Supplied information.
>>

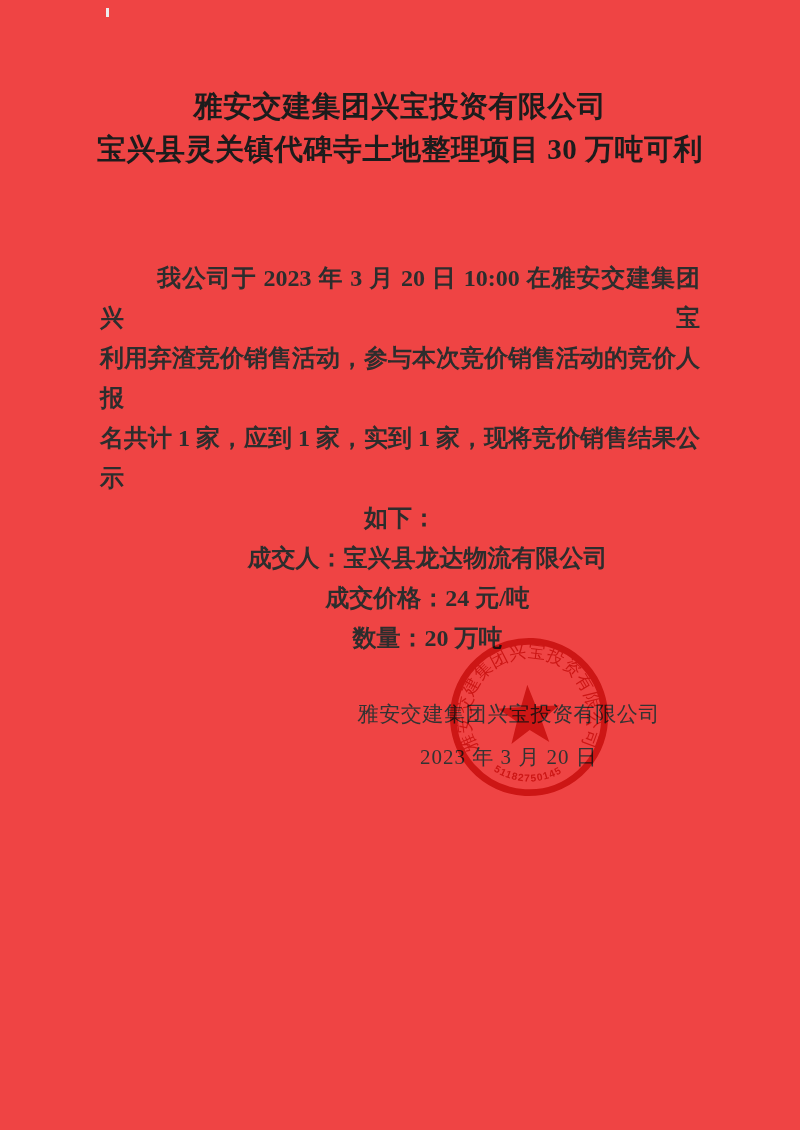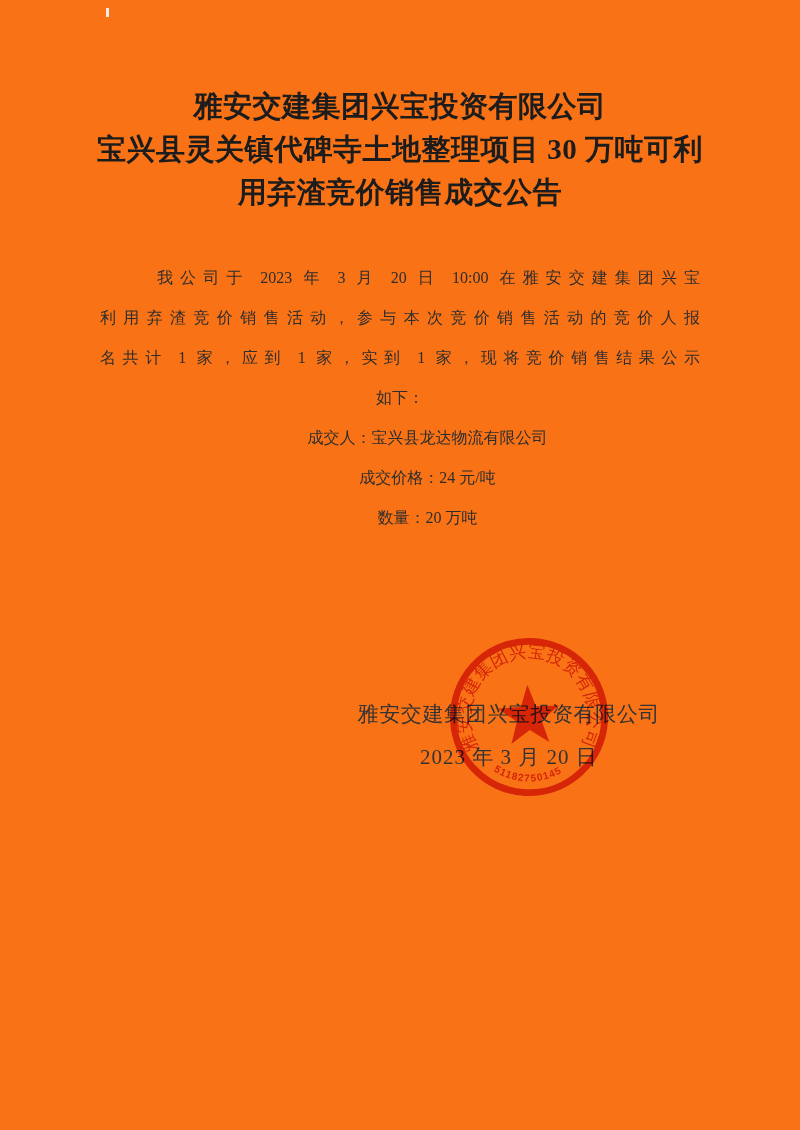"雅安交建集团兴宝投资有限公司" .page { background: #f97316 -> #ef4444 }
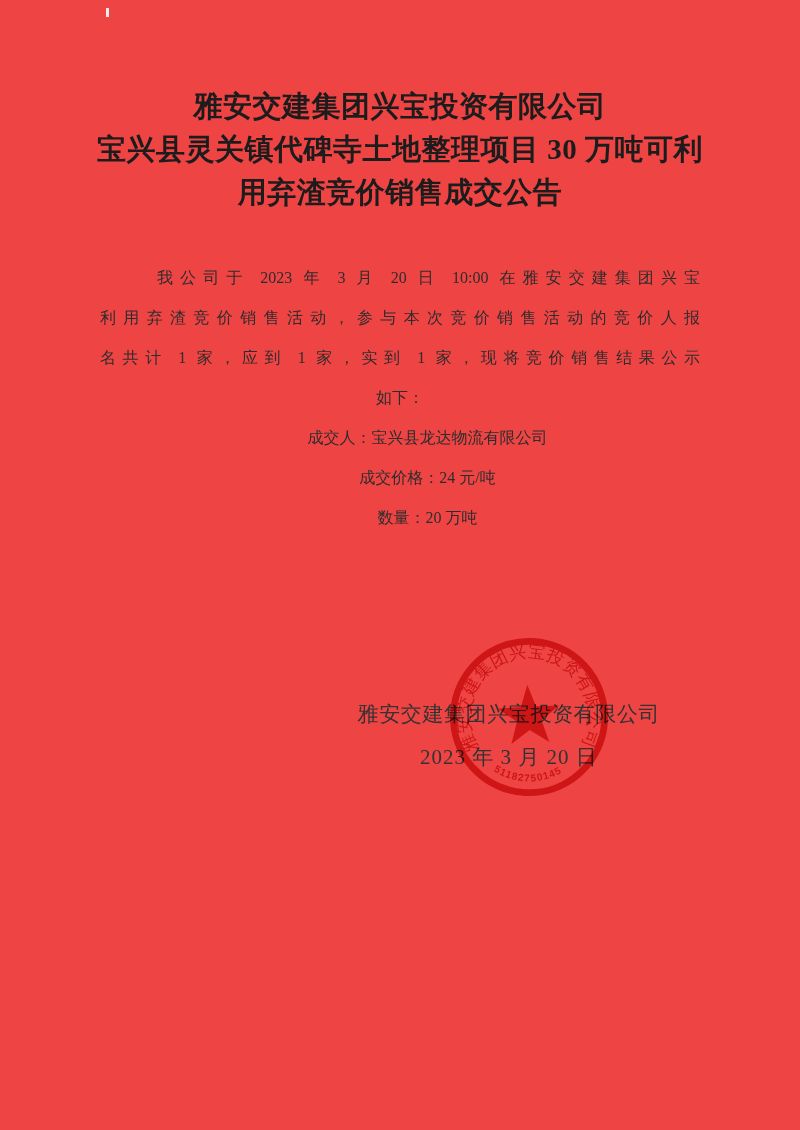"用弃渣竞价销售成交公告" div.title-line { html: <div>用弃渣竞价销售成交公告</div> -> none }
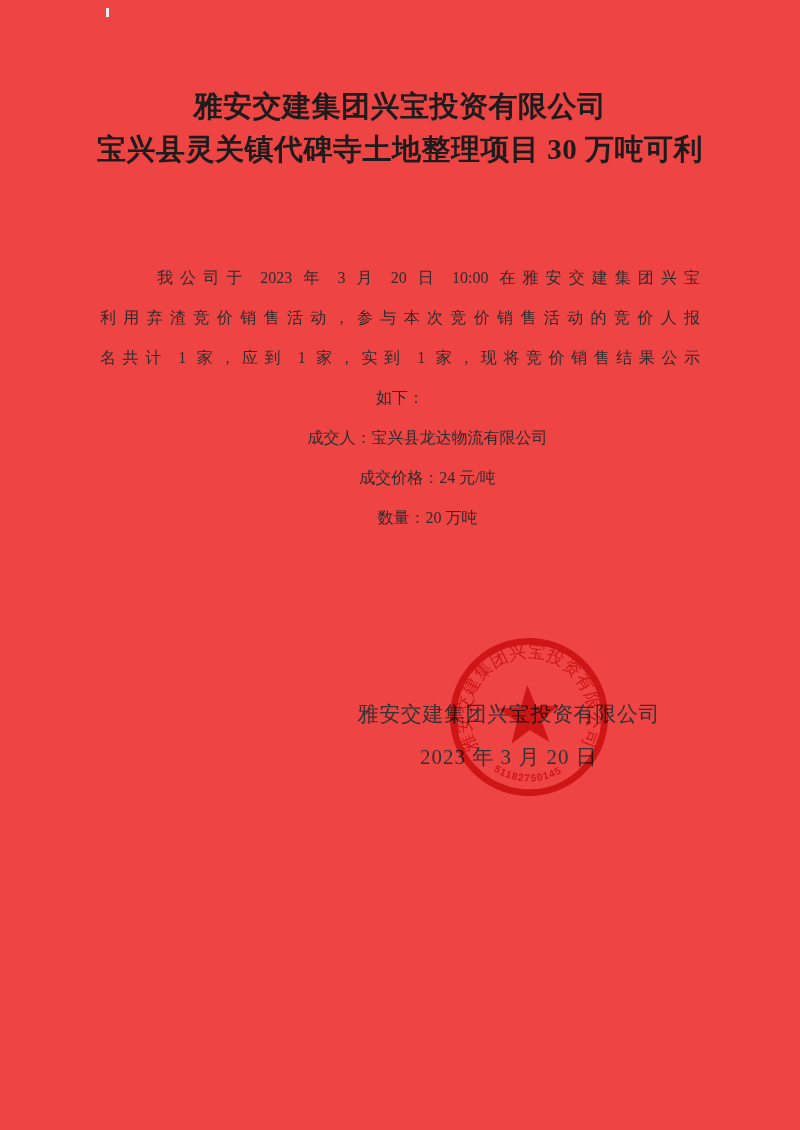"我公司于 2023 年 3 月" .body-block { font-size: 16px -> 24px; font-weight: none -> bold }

<<
>>

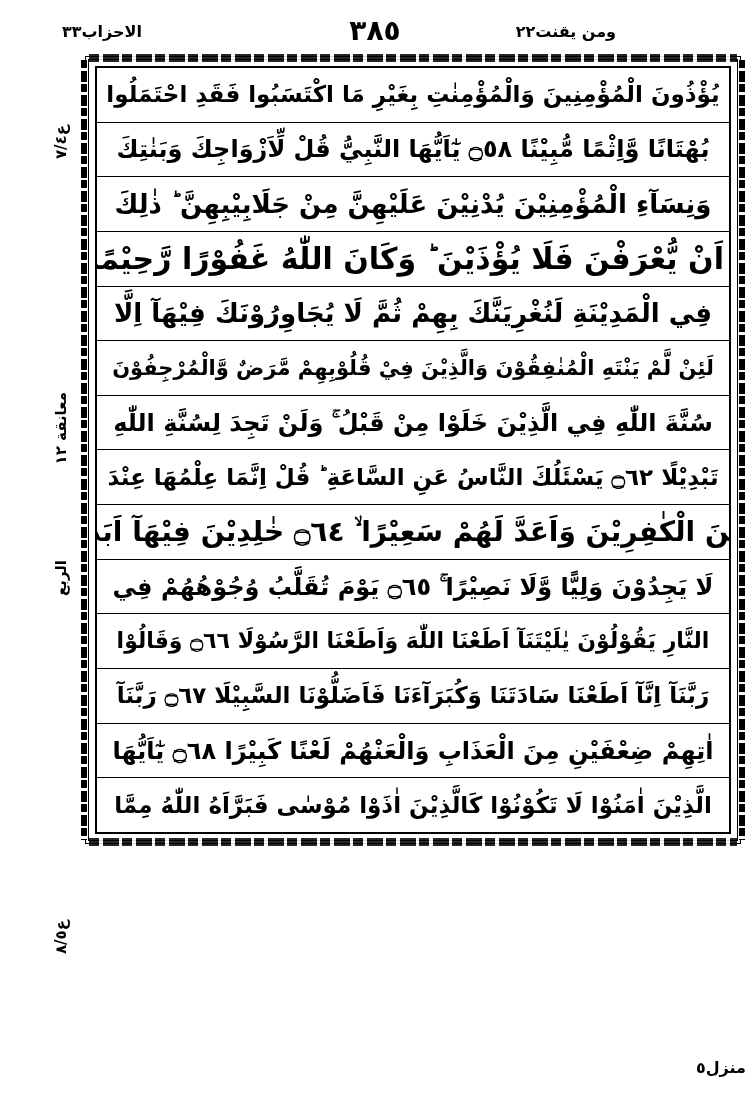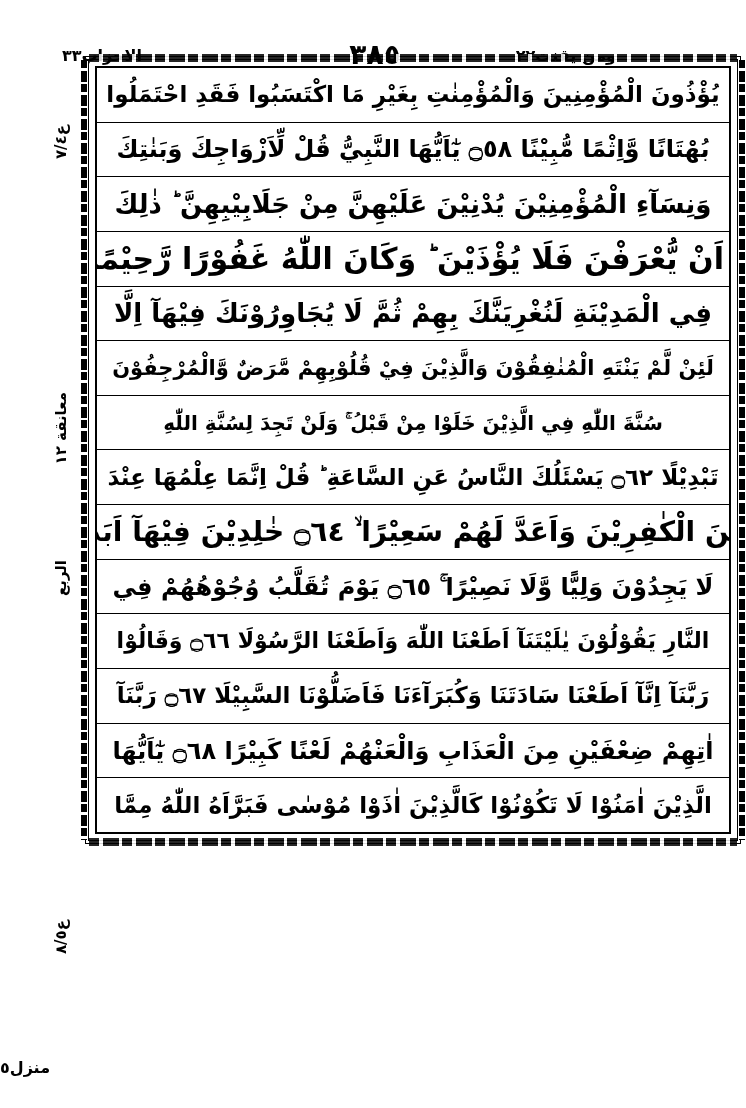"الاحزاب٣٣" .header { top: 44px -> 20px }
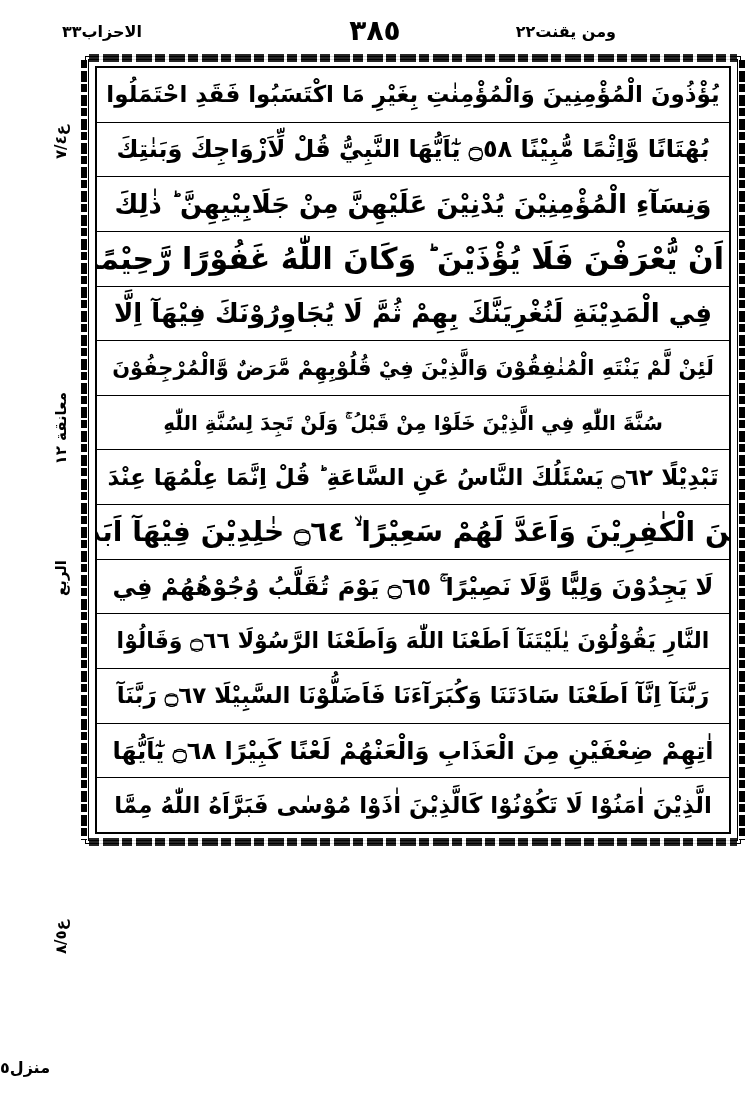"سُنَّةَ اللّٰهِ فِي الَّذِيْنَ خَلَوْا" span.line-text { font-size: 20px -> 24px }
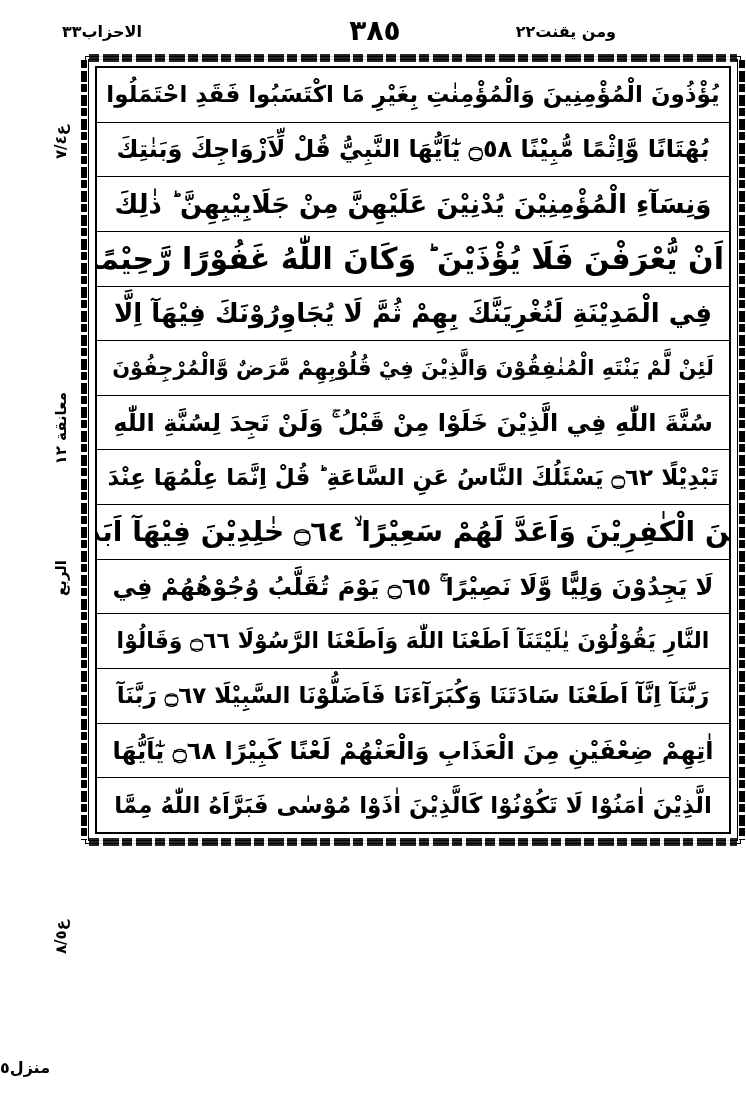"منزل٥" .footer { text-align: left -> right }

<<

Your instructions. What do the entries above read from the line containing "background: #f97316 ->" through the line containing "font-size: 16px ->"? Output those lines exactly, both ends included, with the pictures left out.

Answer for this exercise.
"雅安交建集团兴宝投资有限公司" .page { background: #f97316 -> #ef4444 }
"用弃渣竞价销售成交公告" div.title-line { html: <div>用弃渣竞价销售成交公告</div> -> none }
"我公司于 2023 年 3 月" .body-block { font-size: 16px -> 24px; font-weight: none -> bold }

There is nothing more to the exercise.